> _What the exercise asks_: Could you tally the lines of the entries that carry the string "label"? Reply with the number and nothing more.

-----

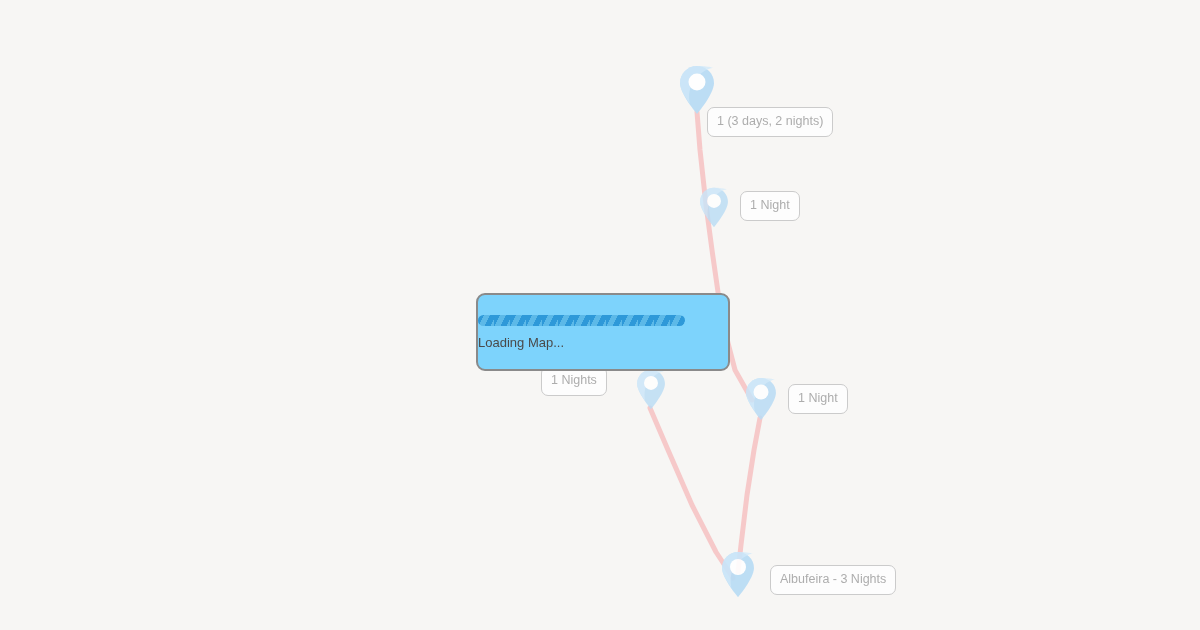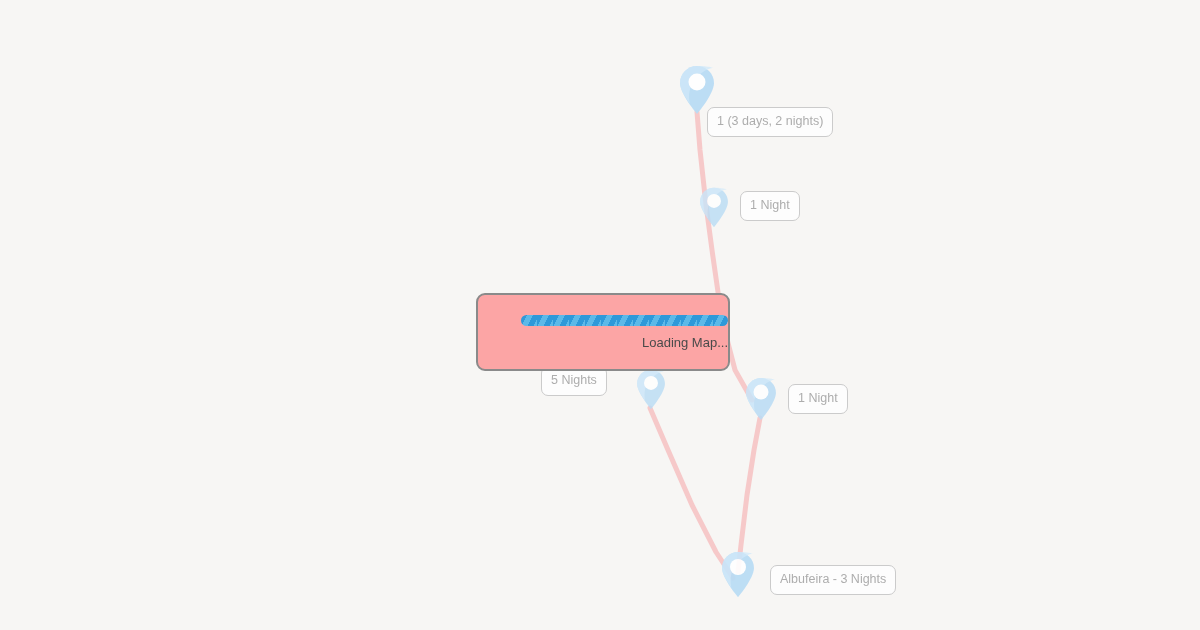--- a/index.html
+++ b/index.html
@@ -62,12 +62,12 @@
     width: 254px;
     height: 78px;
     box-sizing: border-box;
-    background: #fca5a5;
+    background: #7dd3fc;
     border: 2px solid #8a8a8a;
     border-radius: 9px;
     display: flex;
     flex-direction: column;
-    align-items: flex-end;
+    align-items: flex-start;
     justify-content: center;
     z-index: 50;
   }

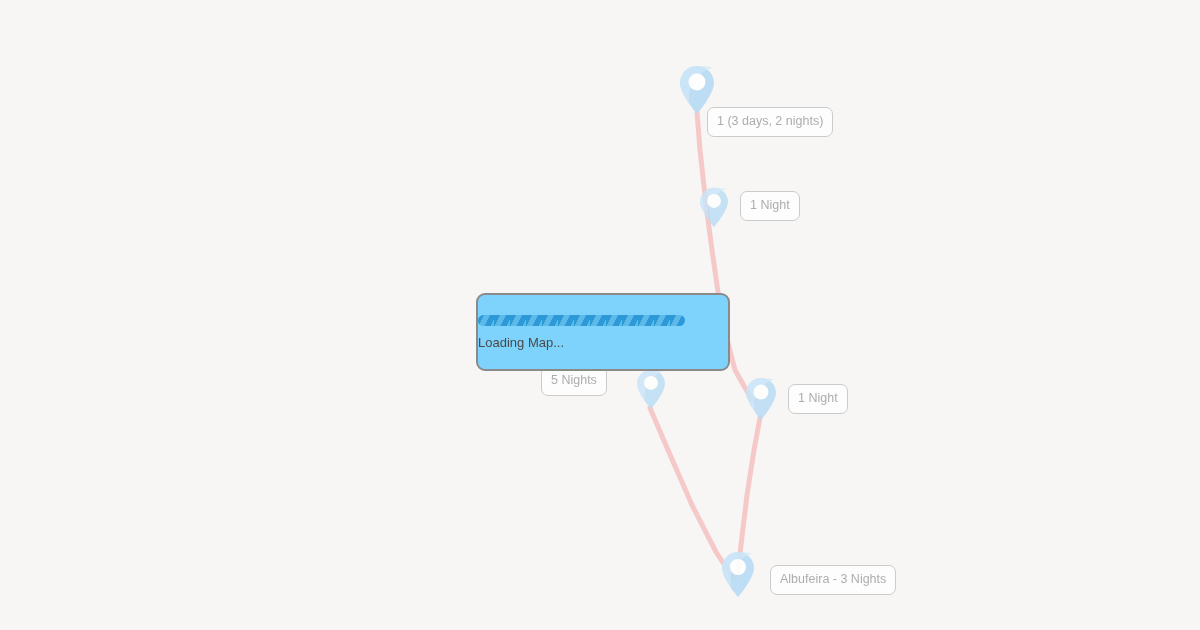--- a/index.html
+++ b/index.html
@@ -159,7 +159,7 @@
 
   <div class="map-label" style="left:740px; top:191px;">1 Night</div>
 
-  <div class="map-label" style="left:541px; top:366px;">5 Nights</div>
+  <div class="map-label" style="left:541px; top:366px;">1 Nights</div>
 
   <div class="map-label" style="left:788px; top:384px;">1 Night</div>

-----

> _Answer for the task_: 4